Determination of hypothalamic neuropeptide levels involved in appetite regulation in atypical antipsychotic drug, risperidone treatment

Kurşungöz, Canan
Although the use of atypical antipsychotic drugs is successful in the treatment of schizophrenia, they cause complications in the long term use that is mainly weight gain. In this study, circulating levels of hypothalamic neuropeptides/hormones, which are related to appetite regulation; neuropeptide Y (NPY), alpha melanocyte stimulating hormone (α-MSH), cocaine and amphethamine regulated transcript (CART) and plus leptin in male schizophrenic patients who were treated with an atypical antipsychotic drug, risperidone, which is a serotonin antagonist, for 4 weeks was investigated.

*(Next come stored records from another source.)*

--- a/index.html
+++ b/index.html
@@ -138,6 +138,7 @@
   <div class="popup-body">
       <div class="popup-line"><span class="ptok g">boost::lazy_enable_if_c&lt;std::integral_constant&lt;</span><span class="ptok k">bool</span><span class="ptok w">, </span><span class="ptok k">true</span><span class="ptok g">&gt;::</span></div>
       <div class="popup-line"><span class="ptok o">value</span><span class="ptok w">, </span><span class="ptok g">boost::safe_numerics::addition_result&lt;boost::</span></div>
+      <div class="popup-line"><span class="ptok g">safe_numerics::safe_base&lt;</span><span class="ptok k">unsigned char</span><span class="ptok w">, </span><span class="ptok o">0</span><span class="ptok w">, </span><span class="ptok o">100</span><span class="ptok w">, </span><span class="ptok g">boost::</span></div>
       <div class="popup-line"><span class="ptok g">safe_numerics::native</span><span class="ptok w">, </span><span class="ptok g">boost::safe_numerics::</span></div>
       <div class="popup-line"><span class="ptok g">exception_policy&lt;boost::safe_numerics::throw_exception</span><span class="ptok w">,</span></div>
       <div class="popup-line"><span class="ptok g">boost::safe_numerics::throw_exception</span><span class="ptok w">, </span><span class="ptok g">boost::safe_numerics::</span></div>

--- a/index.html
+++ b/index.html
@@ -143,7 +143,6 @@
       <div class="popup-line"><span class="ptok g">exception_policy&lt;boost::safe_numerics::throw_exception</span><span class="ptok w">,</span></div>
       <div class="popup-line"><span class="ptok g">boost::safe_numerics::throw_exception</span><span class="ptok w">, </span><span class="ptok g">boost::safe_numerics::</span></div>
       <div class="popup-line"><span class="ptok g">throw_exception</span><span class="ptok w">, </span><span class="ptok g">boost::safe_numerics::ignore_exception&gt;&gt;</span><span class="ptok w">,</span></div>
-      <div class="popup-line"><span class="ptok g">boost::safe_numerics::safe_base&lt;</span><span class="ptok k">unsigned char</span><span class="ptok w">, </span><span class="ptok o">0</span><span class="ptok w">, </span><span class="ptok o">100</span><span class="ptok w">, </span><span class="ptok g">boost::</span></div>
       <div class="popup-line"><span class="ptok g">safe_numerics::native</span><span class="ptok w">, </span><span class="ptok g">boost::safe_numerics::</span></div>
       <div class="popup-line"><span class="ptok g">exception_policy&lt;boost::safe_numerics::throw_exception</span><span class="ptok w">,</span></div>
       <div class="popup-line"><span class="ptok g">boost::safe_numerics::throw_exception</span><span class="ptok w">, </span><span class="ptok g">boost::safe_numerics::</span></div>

Based on the hypothesis that the risperidone treatment might alter the circulating levels of those neuropeptides through the serotonergic antagonism, it results in the weight gain. Leptin plasma levels were increased in the risperidone treated patients accompanying by weight gain vs controls and NPY, α-MSH, CART levels were decreased in the patients before the treatment but they were not changed after treatment. To determine alterations of those candidate genes mRNA expression levels, male Wistar rats were orally administered with risperidone for 4-weeks. Rat studies show that the mRNA expression and plasma levels of POMC, AgRP, and NPY were decreased but CART mRNA levels were increased while their plasma levels were decreased unexpectedly. In conclusion, the serotonergic antagonism of risperidone on POMC neurons may cause increase in appetite; and hence, increased weight gain and leptin levels, even in a short term trial.